One Man, Two Guvnors
Bord Gáis Energy Theatre, Dublin
****
It has kept him occupied for close to three centuries, but the hilariously hungry, opportunistic servant of two masters is still no better at doing two things at once.
You couldn’t say the same thing about Richard Bean’s adaptation of Carlo Goldoni’s 1746 play, though. It’s an ingenious multitasker that revives the stock characters of commedia dell’arte, while revisiting the nostalgic tropes of British comedy – two forms that, like the servant’s separate employers, continually threaten to bump into one another and are destined to meet.
Bean's servant is Francis Henshall, expertly played in this touring production from the National Theatre London by the portly and athletic Gavin Spokes, transposed to 1960s Brighton. Employment opportunities are clearly high for the failed skiffle player. He is first retained by Roscoe Crabbe, a Cray Brothers-like hoodlum who is, in fact, Roscoe's twin sister, Rachel (a nicely louche Alicia Davies), intent on claiming her dead brother's dowry so she can elope with his killer. (It's not actually that complicated.)
Next, he is hired by that killer, Stanley Stubbers, an upper-class toff on the run, and as he keeps his double jobbing a secret, governed by his appetite, his errands become ludicrously entangled. (It's not actually that simple.)
Really, though, director Nicholas Hytner's production, refreshed here by Adam Penford, is a platform for gags, both sharp and lame, and the frisson of audience involvement and improvisation. It is where commedia and slapstick meet. "This is a National Theatre production," Spokes calls to an audience member when interaction takes a surprising turn, "not a bloody panto."
Yet that is the exact fault line that they wickedly pursue, and, like Francis, it pivots continually between clever respectability and guilty pleasure.
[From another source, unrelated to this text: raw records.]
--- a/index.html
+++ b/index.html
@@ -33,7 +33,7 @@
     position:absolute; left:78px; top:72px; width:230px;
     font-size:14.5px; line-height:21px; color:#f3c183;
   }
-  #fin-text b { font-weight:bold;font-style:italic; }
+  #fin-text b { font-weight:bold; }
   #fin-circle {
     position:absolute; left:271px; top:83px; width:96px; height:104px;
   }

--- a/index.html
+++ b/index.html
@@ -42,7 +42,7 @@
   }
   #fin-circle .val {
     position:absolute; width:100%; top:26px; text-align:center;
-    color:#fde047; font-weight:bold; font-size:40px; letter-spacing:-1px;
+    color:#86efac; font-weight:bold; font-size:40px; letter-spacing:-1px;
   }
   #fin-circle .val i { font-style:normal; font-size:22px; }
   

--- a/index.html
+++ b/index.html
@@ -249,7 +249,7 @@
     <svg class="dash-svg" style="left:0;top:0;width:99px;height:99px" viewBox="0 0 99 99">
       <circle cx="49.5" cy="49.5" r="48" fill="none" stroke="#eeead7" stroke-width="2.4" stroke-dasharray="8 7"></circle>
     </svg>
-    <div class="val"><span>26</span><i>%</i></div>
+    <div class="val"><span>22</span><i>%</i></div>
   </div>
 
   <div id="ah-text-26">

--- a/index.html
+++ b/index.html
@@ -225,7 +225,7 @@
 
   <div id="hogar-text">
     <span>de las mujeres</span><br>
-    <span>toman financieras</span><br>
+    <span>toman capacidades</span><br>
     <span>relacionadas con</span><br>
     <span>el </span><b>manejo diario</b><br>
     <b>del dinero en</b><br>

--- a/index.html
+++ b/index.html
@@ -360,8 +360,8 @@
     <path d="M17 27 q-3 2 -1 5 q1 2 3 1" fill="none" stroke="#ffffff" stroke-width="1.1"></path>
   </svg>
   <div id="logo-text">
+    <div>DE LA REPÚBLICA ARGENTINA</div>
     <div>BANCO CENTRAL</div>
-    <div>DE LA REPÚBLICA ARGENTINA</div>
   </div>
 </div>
It works more often than it fails: the first act concludes with a virtuoso slapstick sequence in a restaurant kitchen, a set up so hoary that the execution has to be this dazzling. The humour is knowing, though: characters frequently call out a cliche before succumbing to it. “Calling a woman ‘gorgeous’ is patronising and chauvinist,” Emma Barton’s Dolly tells us, a model of pneumatic portrayal, “but I fancy him rotten.”
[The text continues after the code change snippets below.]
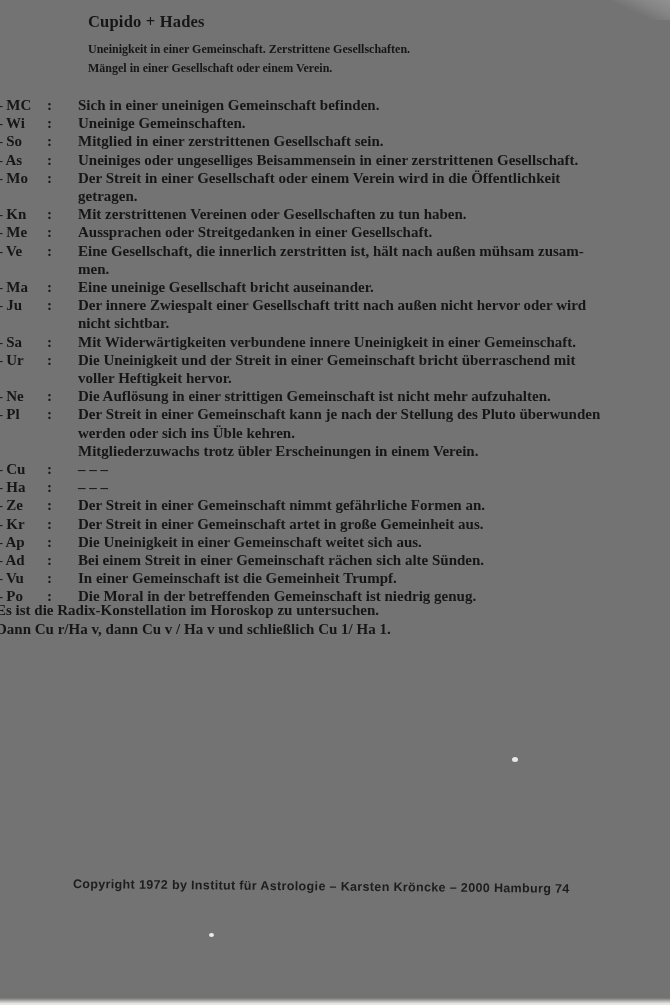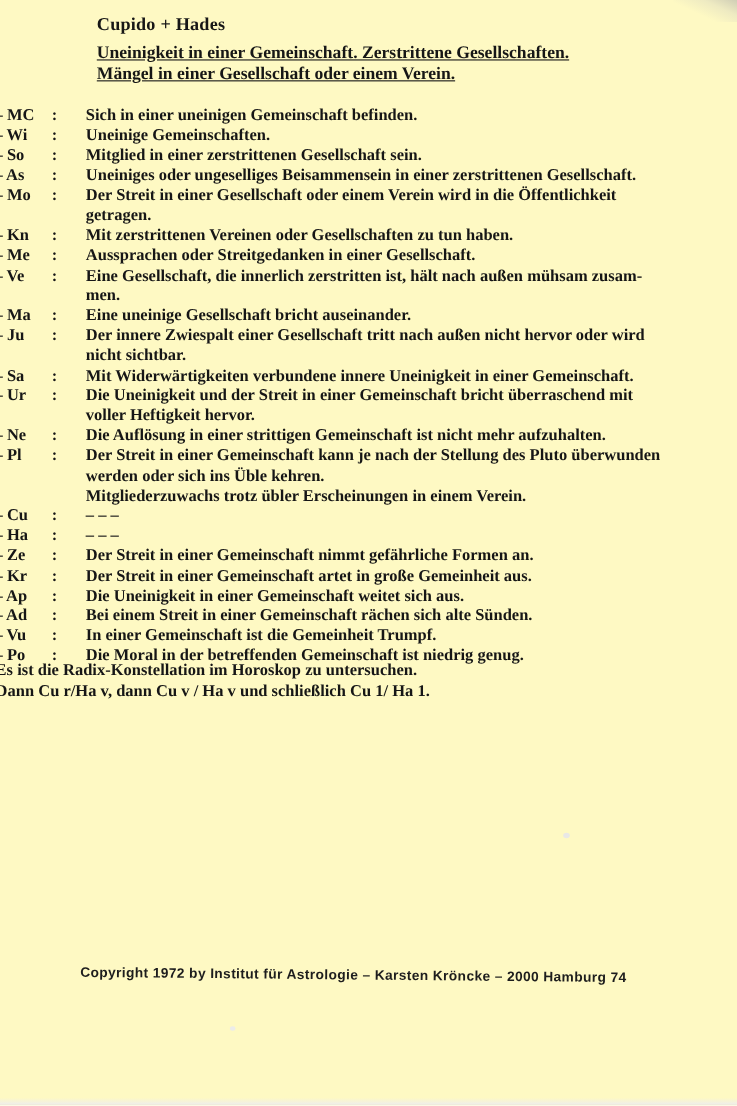--- a/index.html
+++ b/index.html
@@ -6,7 +6,7 @@
   .page{
     position:relative;
     width:670px;height:1005px;
-    background:#fef9c3;
+    background:#737373;
     overflow:hidden;
     font-family:"Liberation Serif", serif;
     font-weight:700;

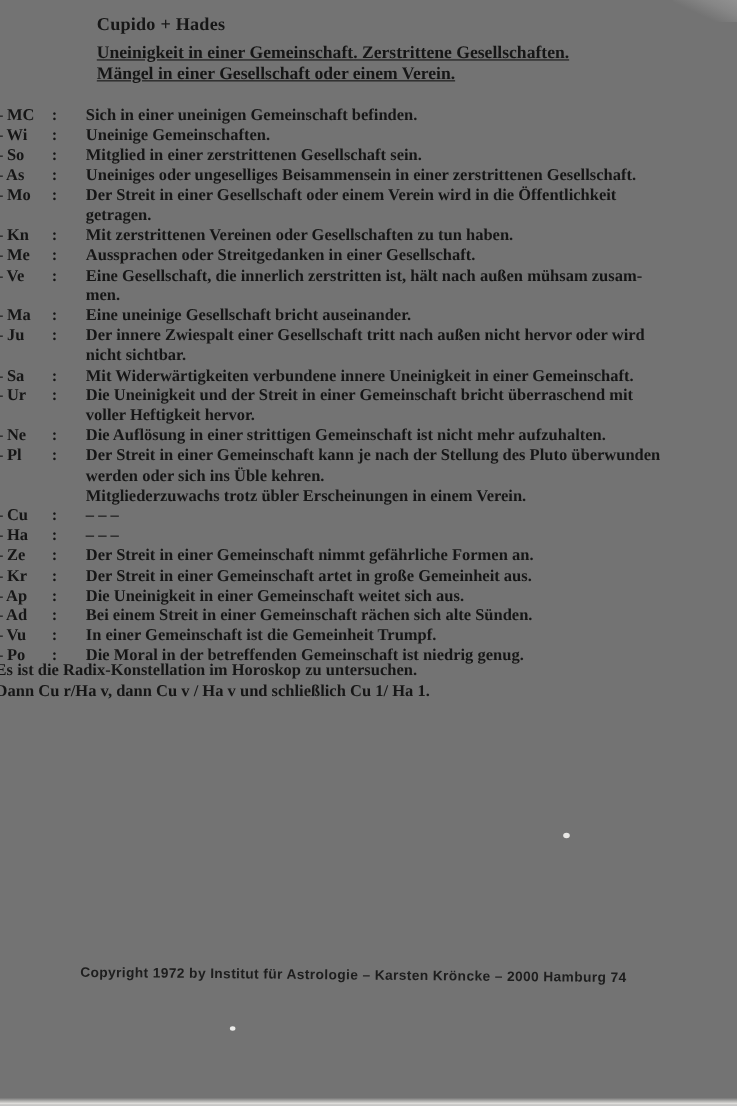--- a/index.html
+++ b/index.html
@@ -15,7 +15,7 @@
   }
   .header{position:absolute;left:88px;top:12px;width:560px;}
   .title{font-size:16.5px;line-height:19px;margin:0;letter-spacing:.2px;}
-  .subtitle{margin-top:9px;font-size:16px;line-height:18.5px;text-decoration:underline;}
+  .subtitle{margin-top:9px;font-size:12px;line-height:18.5px;}
   .entries{position:absolute;left:-5px;top:96px;width:678px;}
   .entry{display:flex;align-items:flex-start;font-size:15px;line-height:18.2px;}
   .marker{flex:none;width:52px;white-space:pre;}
That also lets Bean – who weathered charges of racist depiction for his earlier play England People Very Nice – indulge in the casual sexism, homophobia and xenophobia of so much classic British humour, under the flag of irony. Does that make it better, then – or much worse?
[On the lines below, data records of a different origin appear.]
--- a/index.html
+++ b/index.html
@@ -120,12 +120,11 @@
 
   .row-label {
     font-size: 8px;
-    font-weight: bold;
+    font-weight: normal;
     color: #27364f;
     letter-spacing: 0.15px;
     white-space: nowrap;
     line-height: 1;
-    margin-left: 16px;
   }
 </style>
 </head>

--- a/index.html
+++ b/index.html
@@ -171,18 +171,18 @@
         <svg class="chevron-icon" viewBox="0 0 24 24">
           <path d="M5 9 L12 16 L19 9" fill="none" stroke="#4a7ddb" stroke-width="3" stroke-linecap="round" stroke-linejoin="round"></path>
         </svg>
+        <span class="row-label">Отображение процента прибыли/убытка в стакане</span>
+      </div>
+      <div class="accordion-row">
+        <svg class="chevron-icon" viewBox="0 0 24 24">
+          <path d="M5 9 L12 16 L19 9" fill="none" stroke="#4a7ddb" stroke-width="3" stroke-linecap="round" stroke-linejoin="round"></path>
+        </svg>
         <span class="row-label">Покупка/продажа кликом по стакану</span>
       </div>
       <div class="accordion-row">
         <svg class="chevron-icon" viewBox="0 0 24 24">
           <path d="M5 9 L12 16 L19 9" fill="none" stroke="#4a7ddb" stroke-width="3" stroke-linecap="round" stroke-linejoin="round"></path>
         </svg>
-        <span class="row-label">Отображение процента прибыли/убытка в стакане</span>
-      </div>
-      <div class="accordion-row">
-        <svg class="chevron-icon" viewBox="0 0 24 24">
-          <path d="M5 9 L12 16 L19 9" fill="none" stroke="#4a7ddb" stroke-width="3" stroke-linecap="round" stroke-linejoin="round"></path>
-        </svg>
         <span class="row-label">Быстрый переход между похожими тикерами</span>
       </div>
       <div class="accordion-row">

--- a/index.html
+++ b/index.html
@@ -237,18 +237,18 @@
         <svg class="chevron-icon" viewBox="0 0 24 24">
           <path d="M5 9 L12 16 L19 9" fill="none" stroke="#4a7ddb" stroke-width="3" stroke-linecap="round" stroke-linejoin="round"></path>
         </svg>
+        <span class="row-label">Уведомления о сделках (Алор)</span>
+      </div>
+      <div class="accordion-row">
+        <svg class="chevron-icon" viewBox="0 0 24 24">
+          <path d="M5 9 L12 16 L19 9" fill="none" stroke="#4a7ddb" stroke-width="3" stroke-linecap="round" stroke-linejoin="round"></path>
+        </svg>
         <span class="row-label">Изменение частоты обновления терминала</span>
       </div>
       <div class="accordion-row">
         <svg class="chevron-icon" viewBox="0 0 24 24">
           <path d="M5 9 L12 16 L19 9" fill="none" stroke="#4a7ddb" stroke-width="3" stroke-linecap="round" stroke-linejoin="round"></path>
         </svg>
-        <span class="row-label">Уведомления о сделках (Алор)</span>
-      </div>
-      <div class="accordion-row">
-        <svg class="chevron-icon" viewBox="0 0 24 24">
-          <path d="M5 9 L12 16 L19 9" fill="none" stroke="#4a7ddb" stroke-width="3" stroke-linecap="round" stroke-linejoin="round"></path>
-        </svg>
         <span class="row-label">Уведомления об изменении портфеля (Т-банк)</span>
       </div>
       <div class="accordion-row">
There is something so contentedly artificial in Mark Thompson’s design of pop-up book layers, in tongue-twister dialogue, Brighton pier throwbacks and Monty Python techniques, or in the charming live skiffle band that covers every scene change, that it’s hard to take offence and much easier to find pleasure. That a show can seem at once so innocent and so loaded is a trick that Francis, the hungry harlequin, must envy: to have your cake and eat it.